WHAT TO PRODUCE: Skip any pictures. Repeat the data exactly, from its first line through the line that holds "contributors on GitHub.", both included.

(Items from a data source)
+===+

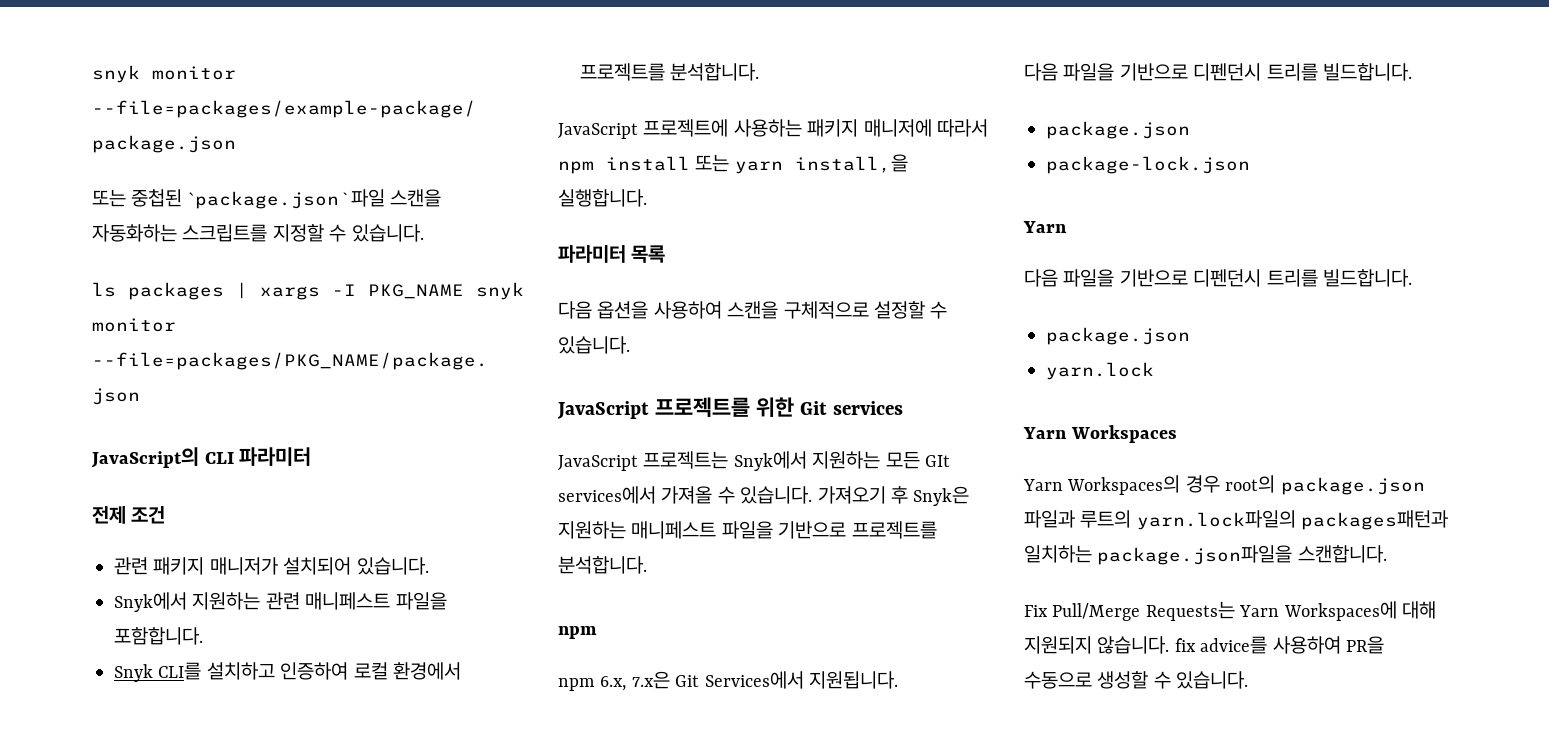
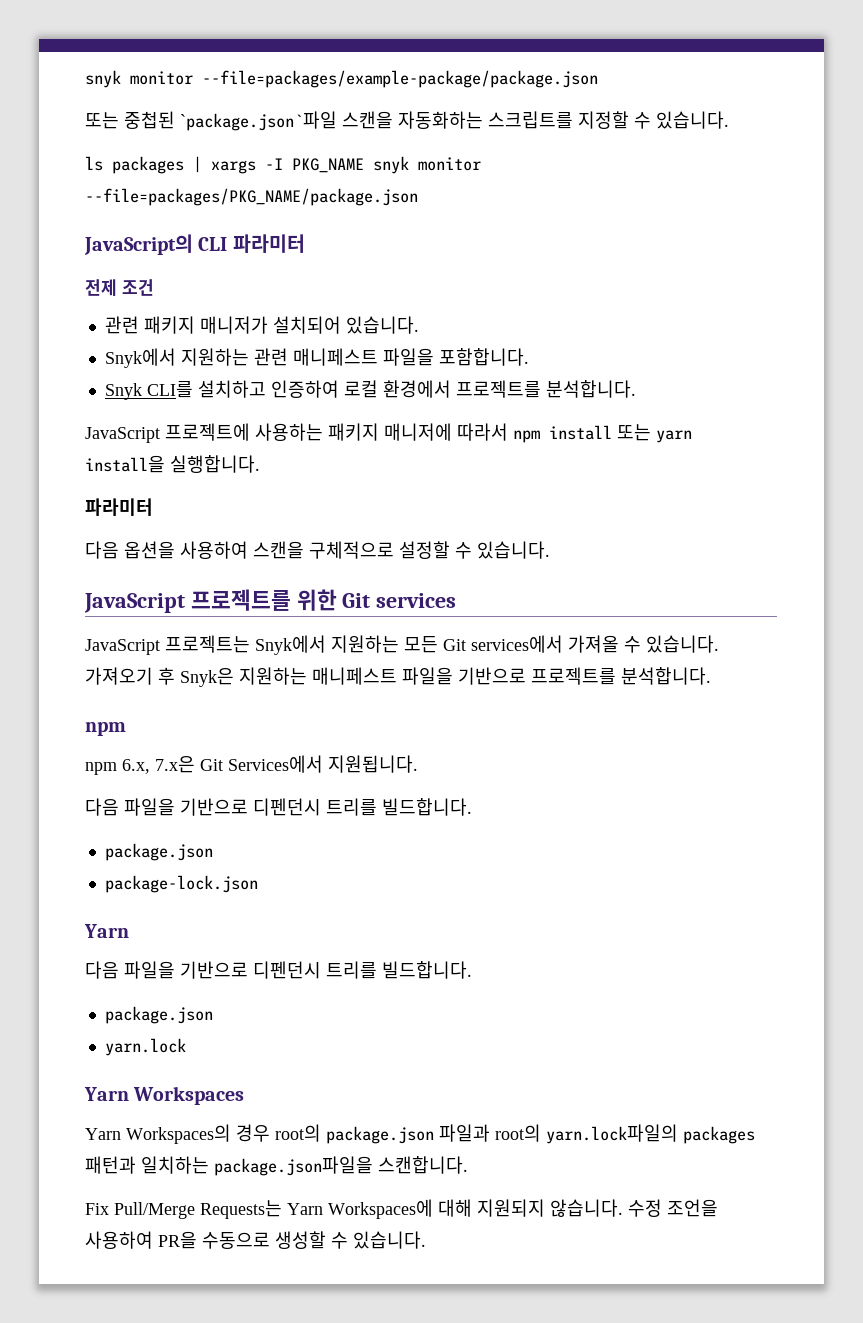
- JavaScript 프로젝트에 사용하는 패키지 매니저에 따라서 npm install 또는 yarn install,을 실행합니다.
- 파라미터 목록
+ JavaScript 프로젝트에 사용하는 패키지 매니저에 따라서 npm install 또는 yarn install을 실행합니다.
+ 파라미터
- JavaScript 프로젝트는 Snyk에서 지원하는 모든 GIt services에서 가져올 수 있습니다.
+ JavaScript 프로젝트는 Snyk에서 지원하는 모든 Git services에서 가져올 수 있습니다.
- Yarn Workspaces의 경우 root의 package.json 파일과 루트의 yarn.lock파일의 packages패턴과 일치하는 package.json파일을 스캔합니다.
+ Yarn Workspaces의 경우 root의 package.json 파일과 root의 yarn.lock파일의 packages 패턴과 일치하는 package.json파일을 스캔합니다.
- Fix Pull/Merge Requests는 Yarn Workspaces에 대해 지원되지 않습니다. fix advice를 사용하여 PR을 수동으로 생성할 수 있습니다.
+ Fix Pull/Merge Requests는 Yarn Workspaces에 대해 지원되지 않습니다. 수정 조언을 사용하여 PR을 수동으로 생성할 수 있습니다.

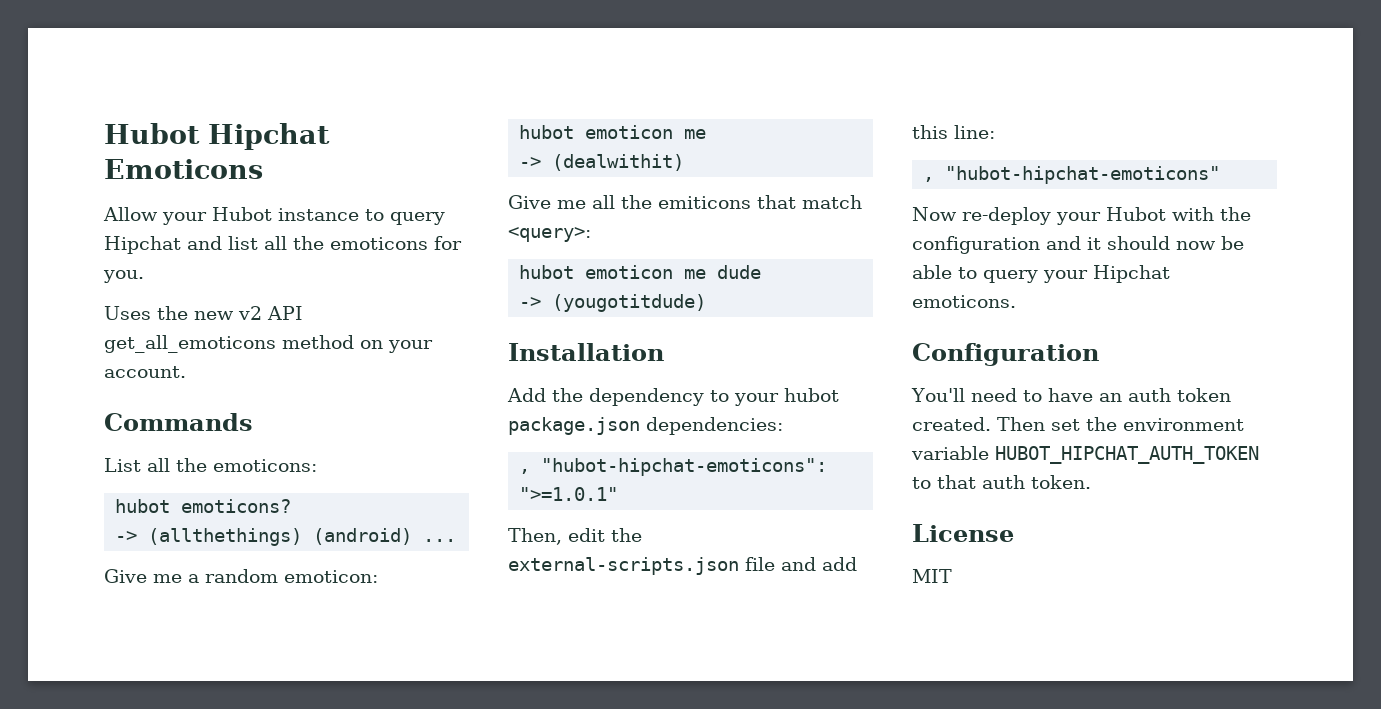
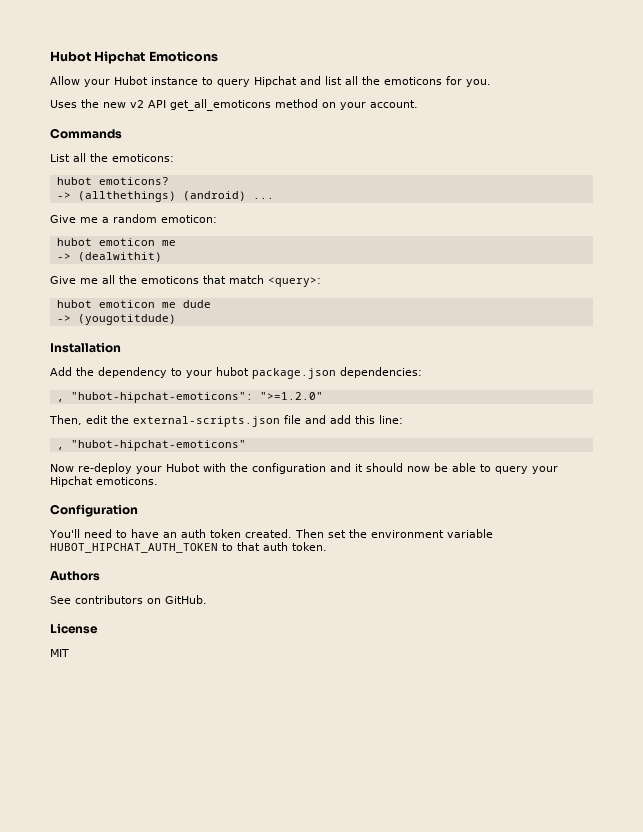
- Give me all the emiticons that match <query>:
+ Give me all the emoticons that match <query>:
- , "hubot-hipchat-emoticons": ">=1.0.1"
+ , "hubot-hipchat-emoticons": ">=1.2.0"
+ Authors
+ See contributors on GitHub.

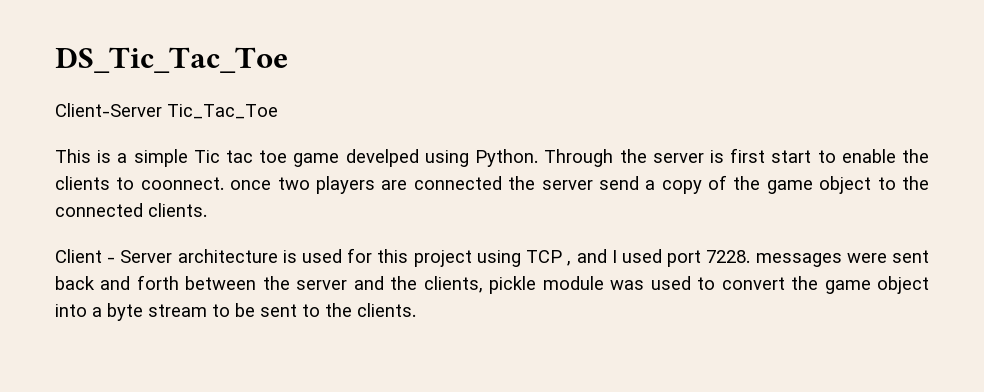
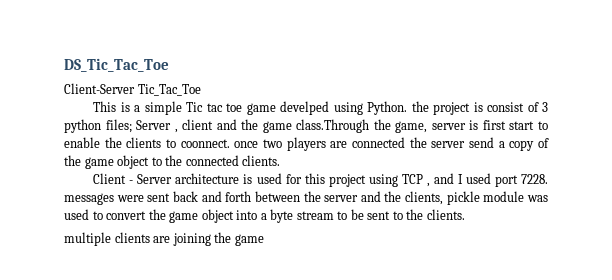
- This is a simple Tic tac toe game develped using Python. Through the server is first start to enable the clients to coonnect. once two players are connected the server send a copy of the game object to the connected clients.
+ This is a simple Tic tac toe game develped using Python. the project is consist of 3 python files; Server , client and the game class.Through the game, server is first start to enable the clients to coonnect. once two players are connected the server send a copy of the game object to the connected clients.
+ multiple clients are joining the game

+===+

EXERCISE RESULT:
- JavaScript 프로젝트에 사용하는 패키지 매니저에 따라서 npm install 또는 yarn install,을 실행합니다.
- 파라미터 목록
+ JavaScript 프로젝트에 사용하는 패키지 매니저에 따라서 npm install 또는 yarn install을 실행합니다.
+ 파라미터
- JavaScript 프로젝트는 Snyk에서 지원하는 모든 GIt services에서 가져올 수 있습니다.
+ JavaScript 프로젝트는 Snyk에서 지원하는 모든 Git services에서 가져올 수 있습니다.
- Yarn Workspaces의 경우 root의 package.json 파일과 루트의 yarn.lock파일의 packages패턴과 일치하는 package.json파일을 스캔합니다.
+ Yarn Workspaces의 경우 root의 package.json 파일과 root의 yarn.lock파일의 packages 패턴과 일치하는 package.json파일을 스캔합니다.
- Fix Pull/Merge Requests는 Yarn Workspaces에 대해 지원되지 않습니다. fix advice를 사용하여 PR을 수동으로 생성할 수 있습니다.
+ Fix Pull/Merge Requests는 Yarn Workspaces에 대해 지원되지 않습니다. 수정 조언을 사용하여 PR을 수동으로 생성할 수 있습니다.

- Give me all the emiticons that match <query>:
+ Give me all the emoticons that match <query>:
- , "hubot-hipchat-emoticons": ">=1.0.1"
+ , "hubot-hipchat-emoticons": ">=1.2.0"
+ Authors
+ See contributors on GitHub.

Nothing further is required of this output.